▶ **Data records**:
____________
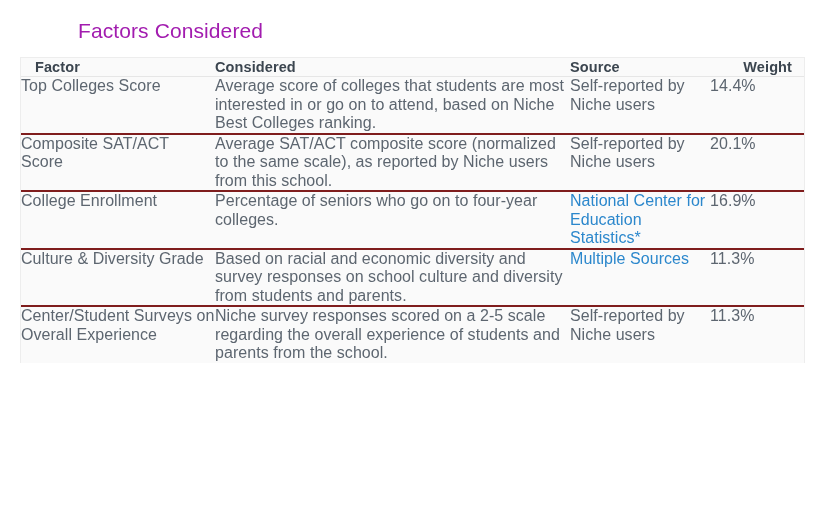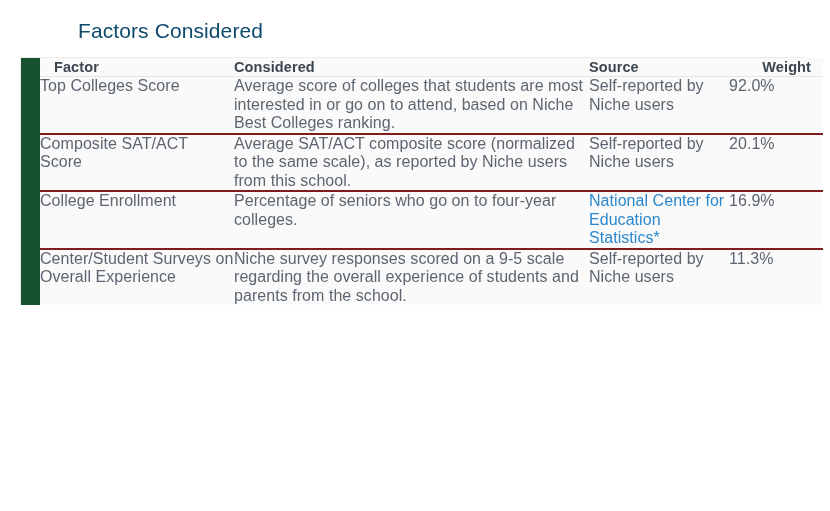--- a/index.html
+++ b/index.html
@@ -28,7 +28,7 @@
     top: 2px;
     font-size: 21px;
     font-weight: 400;
-    color: #0c4a6e;
+    color: #a21caf;
     letter-spacing: 0.1px;
     line-height: 30px;
     white-space: nowrap;

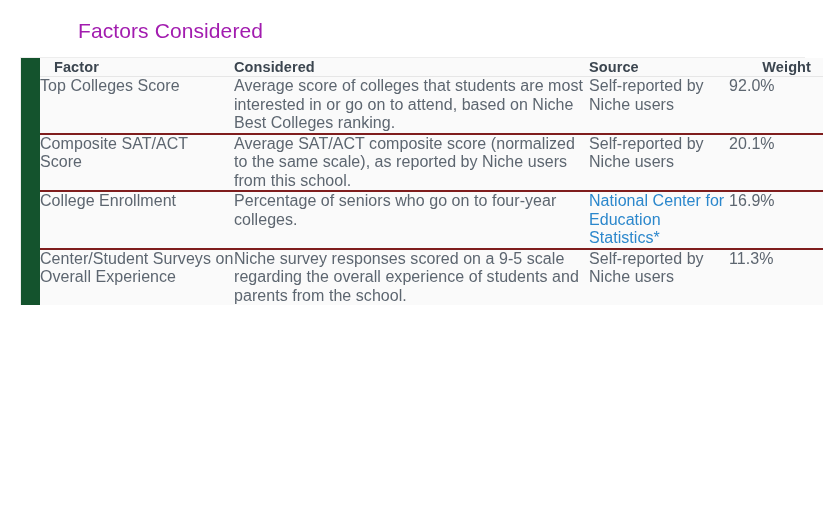--- a/index.html
+++ b/index.html
@@ -39,11 +39,10 @@
     left: 20px;
     top: 57px;
     width: 785px;
-    background: #14532d;
+    background: #0ea5e9;
     border: 1px solid #ededed;
     border-bottom: none;
     box-sizing: border-box;
-    padding-left: 19px;
   }
 
   table.factors-table {

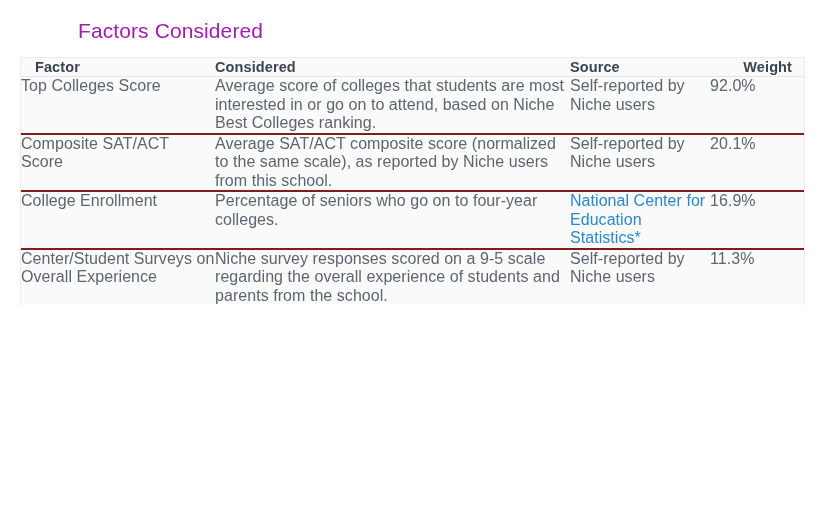--- a/index.html
+++ b/index.html
@@ -149,7 +149,7 @@
             <td class="cell-factor">Top Colleges Score</td>
             <td class="cell-description">Average score of colleges that students are most interested in or go on to attend, based on Niche Best Colleges ranking.</td>
             <td class="cell-source"><span class="src-plain">Self-reported by Niche users</span></td>
-            <td class="cell-weight">92.0%</td>
+            <td class="cell-weight">14.4%</td>
           </tr>
           <tr>
             <td class="cell-factor">Composite SAT/ACT Score</td>

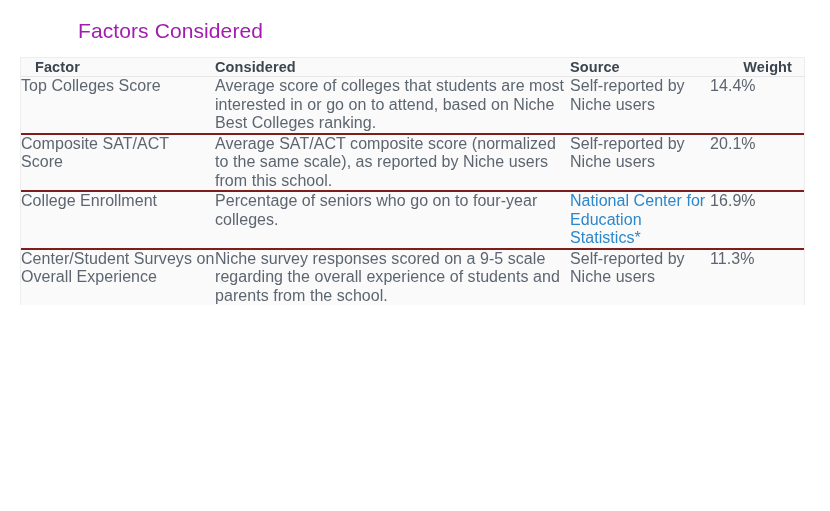--- a/index.html
+++ b/index.html
@@ -164,6 +164,12 @@
             <td class="cell-weight">16.9%</td>
           </tr>
           <tr>
+            <td class="cell-factor">Culture &amp; Diversity Grade</td>
+            <td class="cell-description">Based on racial and economic diversity and survey responses on school culture and diversity from students and parents.</td>
+            <td class="cell-source"><a class="source-link" href="#">Multiple Sources</a></td>
+            <td class="cell-weight">11.3%</td>
+          </tr>
+          <tr>
             <td class="cell-factor">Center/Student Surveys on Overall Experience</td>
             <td class="cell-description">Niche survey responses scored on a 9-5 scale regarding the overall experience of students and parents from the school.</td>
             <td class="cell-source"><span class="src-plain">Self-reported by Niche users</span></td>

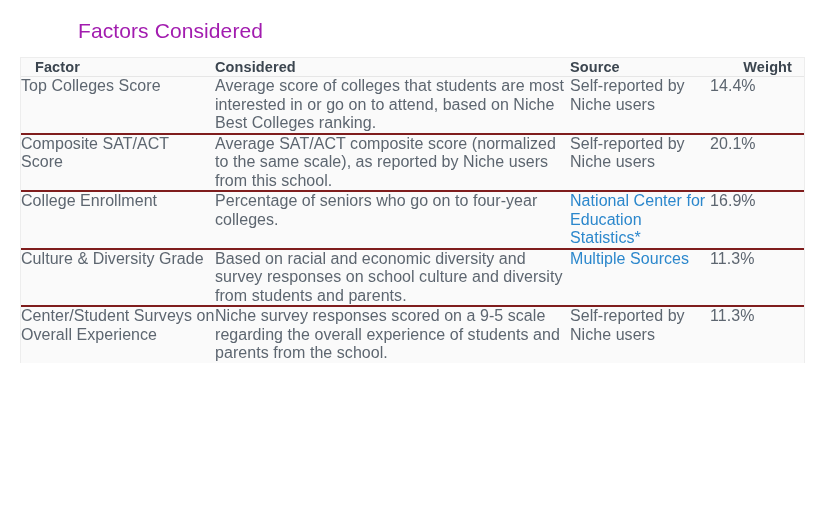--- a/index.html
+++ b/index.html
@@ -171,7 +171,7 @@
           </tr>
           <tr>
             <td class="cell-factor">Center/Student Surveys on Overall Experience</td>
-            <td class="cell-description">Niche survey responses scored on a 9-5 scale regarding the overall experience of students and parents from the school.</td>
+            <td class="cell-description">Niche survey responses scored on a 2-5 scale regarding the overall experience of students and parents from the school.</td>
             <td class="cell-source"><span class="src-plain">Self-reported by Niche users</span></td>
             <td class="cell-weight">11.3%</td>
           </tr>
____________
▶ **What you will do**:
Write out the entries again, word for word. No images.

▶ **Result for this exercise**:
--- a/index.html
+++ b/index.html
@@ -28,7 +28,7 @@
     top: 2px;
     font-size: 21px;
     font-weight: 400;
-    color: #0c4a6e;
+    color: #a21caf;
     letter-spacing: 0.1px;
     line-height: 30px;
     white-space: nowrap;

--- a/index.html
+++ b/index.html
@@ -39,11 +39,10 @@
     left: 20px;
     top: 57px;
     width: 785px;
-    background: #14532d;
+    background: #0ea5e9;
     border: 1px solid #ededed;
     border-bottom: none;
     box-sizing: border-box;
-    padding-left: 19px;
   }
 
   table.factors-table {

--- a/index.html
+++ b/index.html
@@ -149,7 +149,7 @@
             <td class="cell-factor">Top Colleges Score</td>
             <td class="cell-description">Average score of colleges that students are most interested in or go on to attend, based on Niche Best Colleges ranking.</td>
             <td class="cell-source"><span class="src-plain">Self-reported by Niche users</span></td>
-            <td class="cell-weight">92.0%</td>
+            <td class="cell-weight">14.4%</td>
           </tr>
           <tr>
             <td class="cell-factor">Composite SAT/ACT Score</td>

--- a/index.html
+++ b/index.html
@@ -164,6 +164,12 @@
             <td class="cell-weight">16.9%</td>
           </tr>
           <tr>
+            <td class="cell-factor">Culture &amp; Diversity Grade</td>
+            <td class="cell-description">Based on racial and economic diversity and survey responses on school culture and diversity from students and parents.</td>
+            <td class="cell-source"><a class="source-link" href="#">Multiple Sources</a></td>
+            <td class="cell-weight">11.3%</td>
+          </tr>
+          <tr>
             <td class="cell-factor">Center/Student Surveys on Overall Experience</td>
             <td class="cell-description">Niche survey responses scored on a 9-5 scale regarding the overall experience of students and parents from the school.</td>
             <td class="cell-source"><span class="src-plain">Self-reported by Niche users</span></td>

--- a/index.html
+++ b/index.html
@@ -171,7 +171,7 @@
           </tr>
           <tr>
             <td class="cell-factor">Center/Student Surveys on Overall Experience</td>
-            <td class="cell-description">Niche survey responses scored on a 9-5 scale regarding the overall experience of students and parents from the school.</td>
+            <td class="cell-description">Niche survey responses scored on a 2-5 scale regarding the overall experience of students and parents from the school.</td>
             <td class="cell-source"><span class="src-plain">Self-reported by Niche users</span></td>
             <td class="cell-weight">11.3%</td>
           </tr>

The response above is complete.